***** Records provided *****

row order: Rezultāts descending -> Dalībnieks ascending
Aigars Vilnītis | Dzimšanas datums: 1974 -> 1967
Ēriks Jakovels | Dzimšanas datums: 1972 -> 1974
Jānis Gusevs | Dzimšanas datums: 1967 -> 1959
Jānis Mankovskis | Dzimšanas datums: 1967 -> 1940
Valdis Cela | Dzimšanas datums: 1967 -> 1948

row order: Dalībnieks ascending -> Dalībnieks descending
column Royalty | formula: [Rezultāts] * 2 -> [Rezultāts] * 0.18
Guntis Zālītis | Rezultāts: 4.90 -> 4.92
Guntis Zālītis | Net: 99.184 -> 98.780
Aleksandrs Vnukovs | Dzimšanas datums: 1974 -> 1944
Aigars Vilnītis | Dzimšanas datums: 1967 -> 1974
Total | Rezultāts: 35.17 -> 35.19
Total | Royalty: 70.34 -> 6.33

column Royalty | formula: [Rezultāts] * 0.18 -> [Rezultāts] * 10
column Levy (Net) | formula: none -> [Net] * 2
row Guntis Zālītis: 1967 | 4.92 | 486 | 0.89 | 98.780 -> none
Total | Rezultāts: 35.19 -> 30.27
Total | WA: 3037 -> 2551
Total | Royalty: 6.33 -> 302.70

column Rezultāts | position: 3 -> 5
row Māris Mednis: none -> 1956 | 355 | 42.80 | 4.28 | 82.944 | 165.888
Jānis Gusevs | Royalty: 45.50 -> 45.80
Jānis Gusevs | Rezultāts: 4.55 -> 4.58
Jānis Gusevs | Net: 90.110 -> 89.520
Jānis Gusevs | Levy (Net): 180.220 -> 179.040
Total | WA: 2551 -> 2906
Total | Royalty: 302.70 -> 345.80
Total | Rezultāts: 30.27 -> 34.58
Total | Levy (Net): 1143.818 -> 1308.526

*****
***** Records provided *****

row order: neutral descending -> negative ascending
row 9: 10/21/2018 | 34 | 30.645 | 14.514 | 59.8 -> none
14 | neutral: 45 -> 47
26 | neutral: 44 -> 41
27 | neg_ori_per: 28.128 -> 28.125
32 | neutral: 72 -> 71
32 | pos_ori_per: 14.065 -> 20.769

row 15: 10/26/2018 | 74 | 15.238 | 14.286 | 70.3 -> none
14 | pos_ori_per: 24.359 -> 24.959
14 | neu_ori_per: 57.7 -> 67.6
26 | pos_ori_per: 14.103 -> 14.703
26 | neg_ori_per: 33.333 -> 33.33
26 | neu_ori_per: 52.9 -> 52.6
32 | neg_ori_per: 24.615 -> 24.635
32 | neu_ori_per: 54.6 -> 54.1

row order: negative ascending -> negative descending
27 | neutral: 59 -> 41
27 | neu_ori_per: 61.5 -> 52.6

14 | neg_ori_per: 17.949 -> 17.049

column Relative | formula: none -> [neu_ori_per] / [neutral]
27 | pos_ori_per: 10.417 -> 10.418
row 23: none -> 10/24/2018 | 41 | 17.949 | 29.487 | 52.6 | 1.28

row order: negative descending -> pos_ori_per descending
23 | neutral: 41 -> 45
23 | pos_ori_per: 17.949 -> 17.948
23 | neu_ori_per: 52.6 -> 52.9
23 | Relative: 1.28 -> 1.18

*****
***** Records provided *****

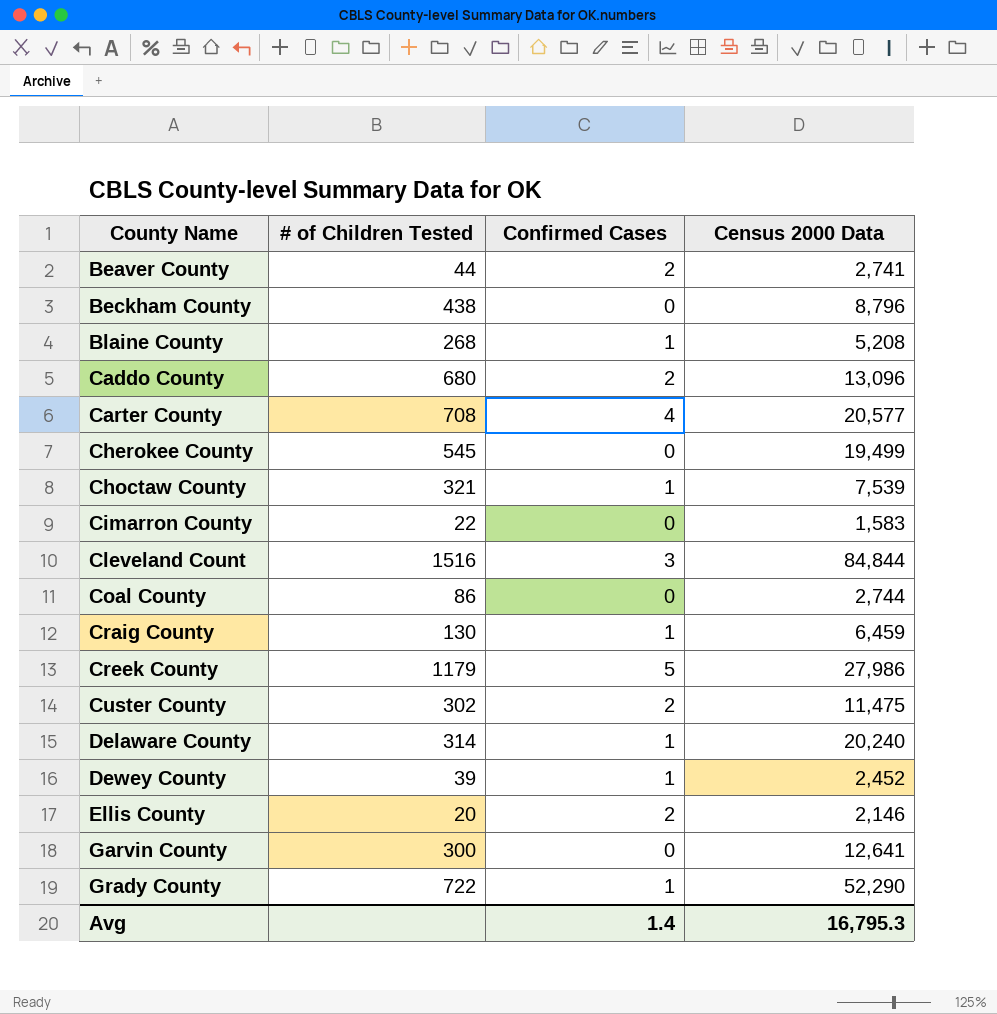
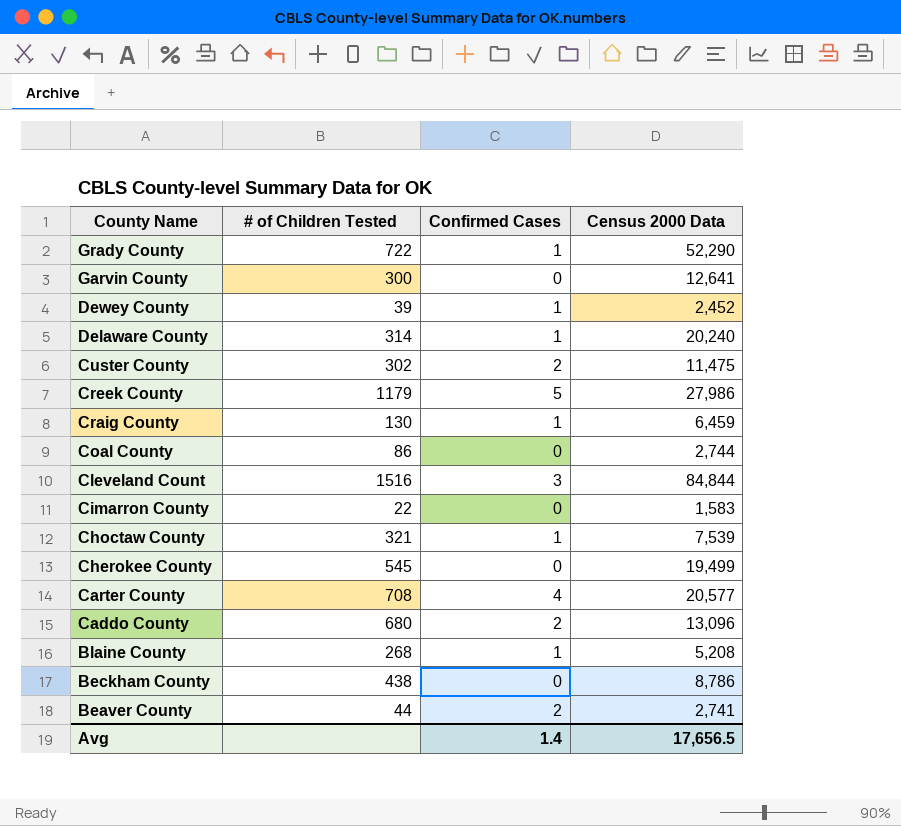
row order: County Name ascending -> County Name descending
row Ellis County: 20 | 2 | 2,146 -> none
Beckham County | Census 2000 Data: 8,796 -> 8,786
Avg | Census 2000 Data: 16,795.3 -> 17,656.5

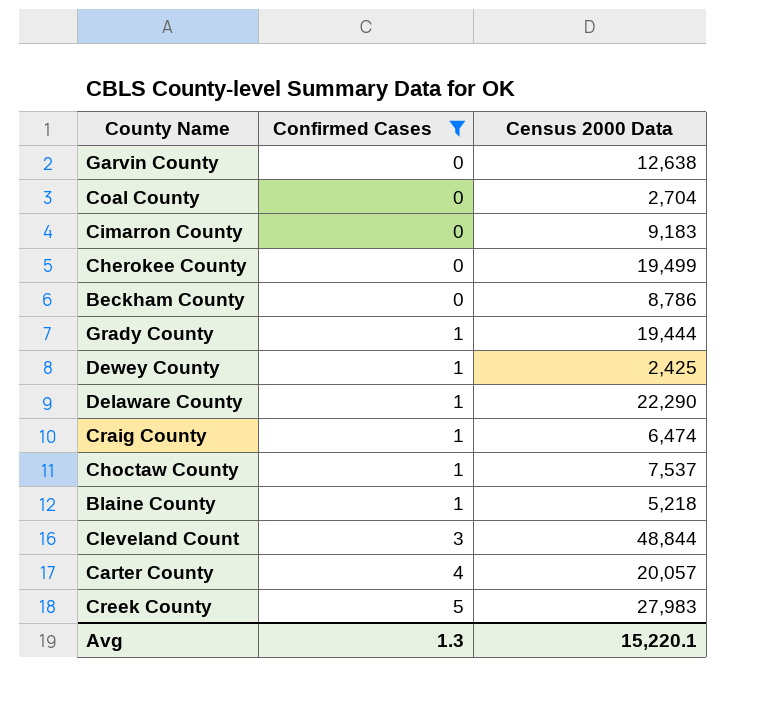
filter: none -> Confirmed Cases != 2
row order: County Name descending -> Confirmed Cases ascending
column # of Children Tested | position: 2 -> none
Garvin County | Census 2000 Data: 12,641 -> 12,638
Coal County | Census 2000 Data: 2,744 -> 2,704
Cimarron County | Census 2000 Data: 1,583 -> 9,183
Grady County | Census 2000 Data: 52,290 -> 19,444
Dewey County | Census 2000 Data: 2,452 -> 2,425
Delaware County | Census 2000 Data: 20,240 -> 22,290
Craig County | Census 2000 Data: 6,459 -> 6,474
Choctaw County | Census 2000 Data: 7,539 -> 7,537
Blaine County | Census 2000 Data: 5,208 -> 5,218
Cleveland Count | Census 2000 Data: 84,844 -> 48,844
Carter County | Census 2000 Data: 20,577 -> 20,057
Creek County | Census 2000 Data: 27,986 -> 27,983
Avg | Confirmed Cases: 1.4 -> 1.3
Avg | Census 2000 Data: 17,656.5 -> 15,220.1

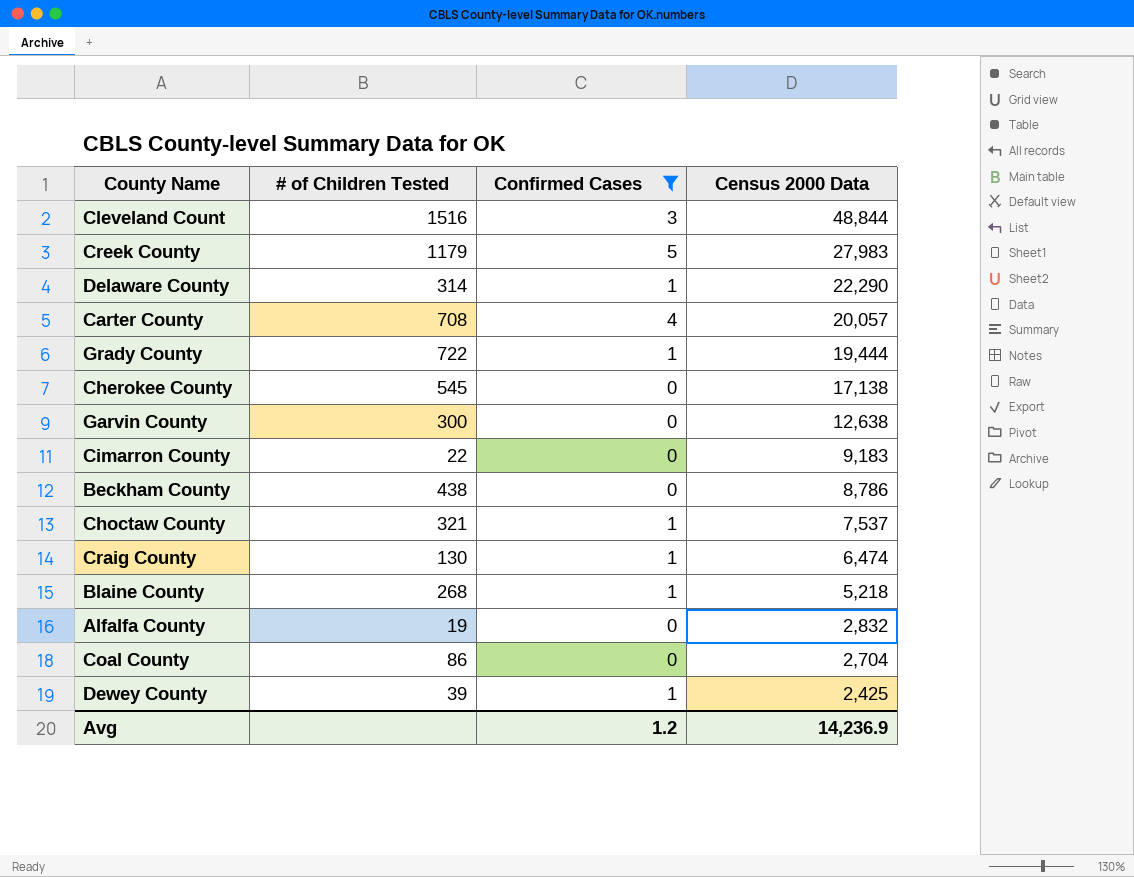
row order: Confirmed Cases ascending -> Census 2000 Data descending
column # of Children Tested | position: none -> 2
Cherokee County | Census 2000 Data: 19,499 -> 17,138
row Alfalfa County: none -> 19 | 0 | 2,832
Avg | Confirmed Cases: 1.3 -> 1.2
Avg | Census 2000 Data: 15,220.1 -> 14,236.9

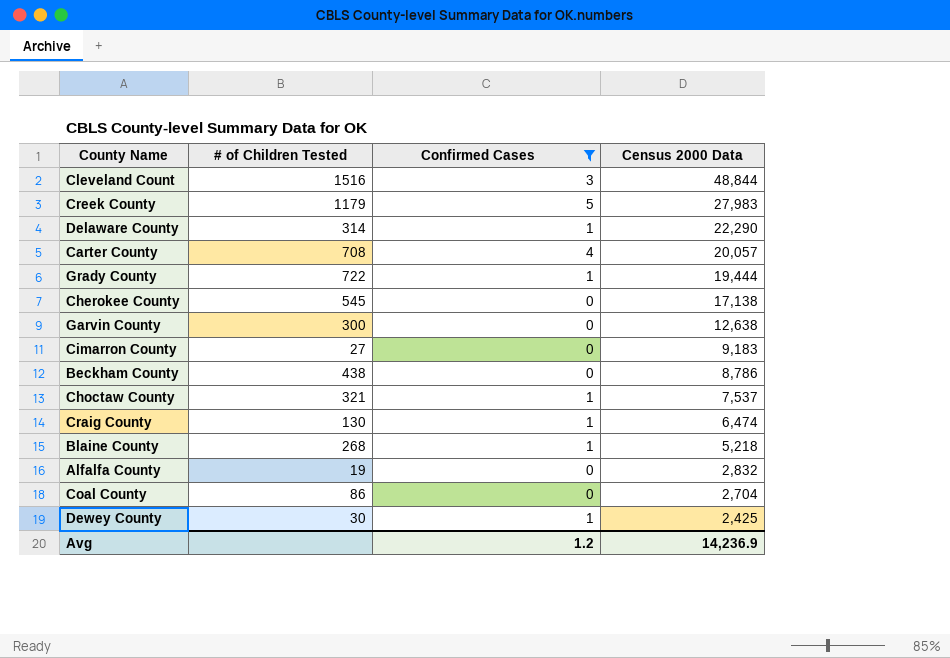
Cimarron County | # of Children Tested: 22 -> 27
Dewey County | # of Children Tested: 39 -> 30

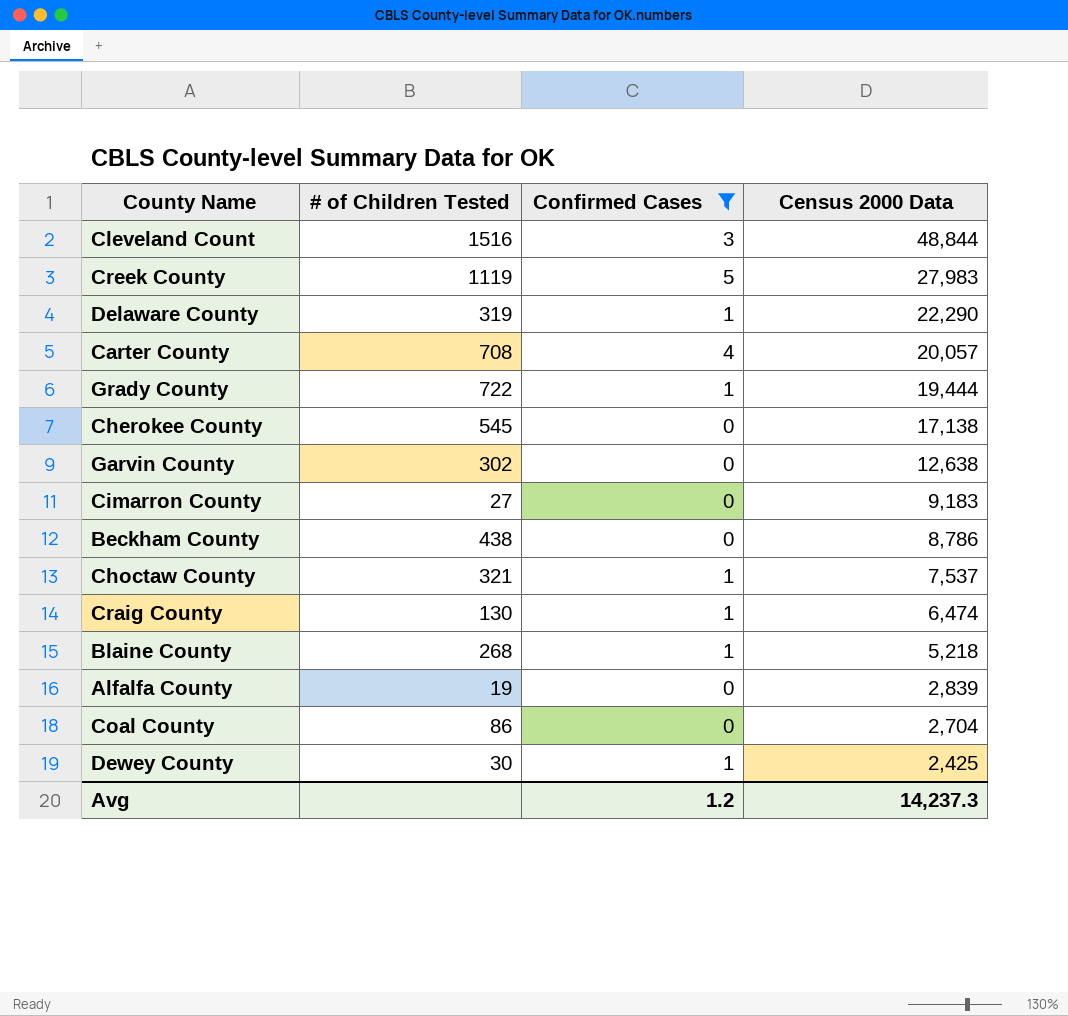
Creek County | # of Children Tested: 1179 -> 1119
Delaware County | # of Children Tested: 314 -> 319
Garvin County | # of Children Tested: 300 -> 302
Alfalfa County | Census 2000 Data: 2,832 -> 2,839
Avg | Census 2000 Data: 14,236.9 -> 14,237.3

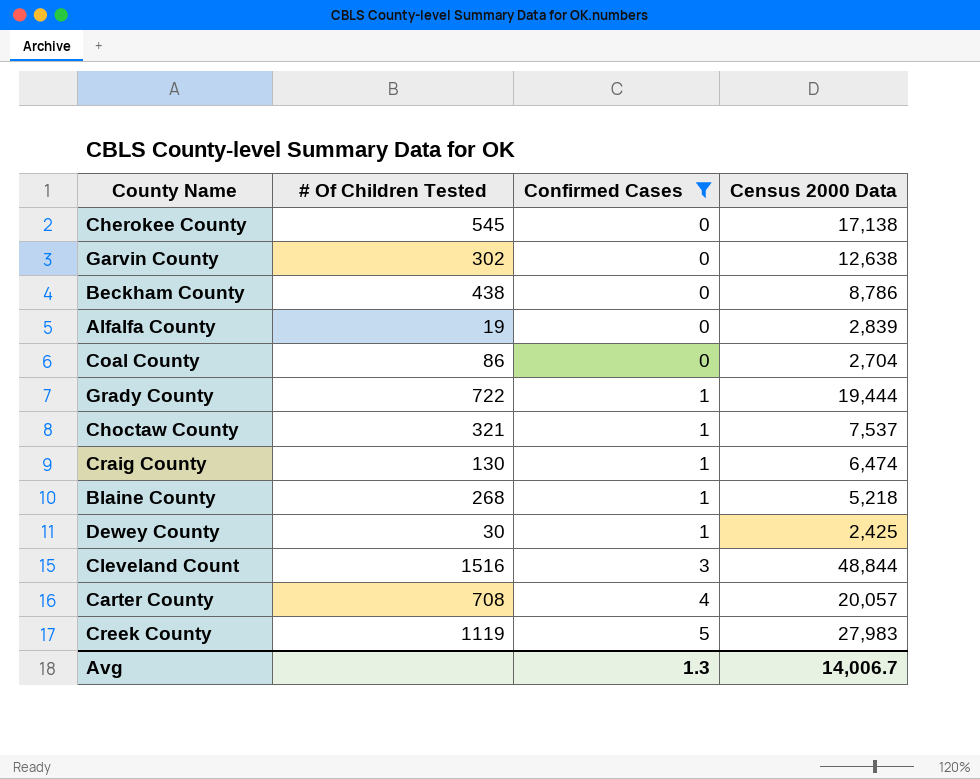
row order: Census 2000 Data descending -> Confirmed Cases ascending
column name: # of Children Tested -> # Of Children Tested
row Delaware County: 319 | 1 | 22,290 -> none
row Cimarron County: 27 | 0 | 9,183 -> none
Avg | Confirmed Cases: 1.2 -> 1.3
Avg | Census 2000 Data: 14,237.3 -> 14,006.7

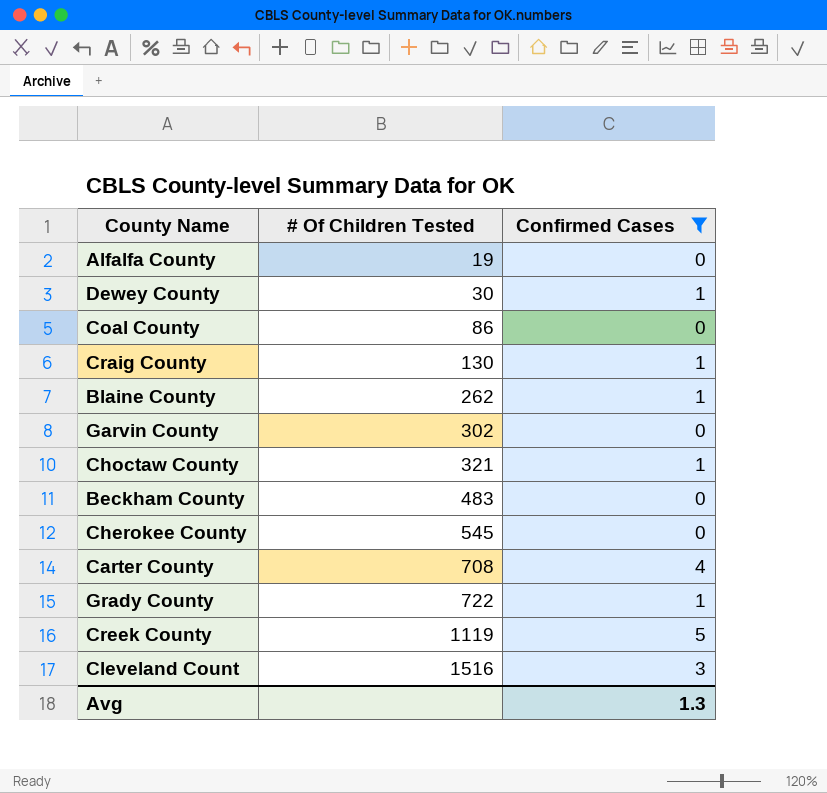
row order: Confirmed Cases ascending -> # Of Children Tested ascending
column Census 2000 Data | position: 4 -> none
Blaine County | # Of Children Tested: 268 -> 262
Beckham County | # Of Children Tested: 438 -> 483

*****

### Exercise
Reply with every line of the listing that has the string "Children".

### Your response
column # of Children Tested | position: 2 -> none
column # of Children Tested | position: none -> 2
Cimarron County | # of Children Tested: 22 -> 27
Dewey County | # of Children Tested: 39 -> 30
Creek County | # of Children Tested: 1179 -> 1119
Delaware County | # of Children Tested: 314 -> 319
Garvin County | # of Children Tested: 300 -> 302
column name: # of Children Tested -> # Of Children Tested
row order: Confirmed Cases ascending -> # Of Children Tested ascending
Blaine County | # Of Children Tested: 268 -> 262
Beckham County | # Of Children Tested: 438 -> 483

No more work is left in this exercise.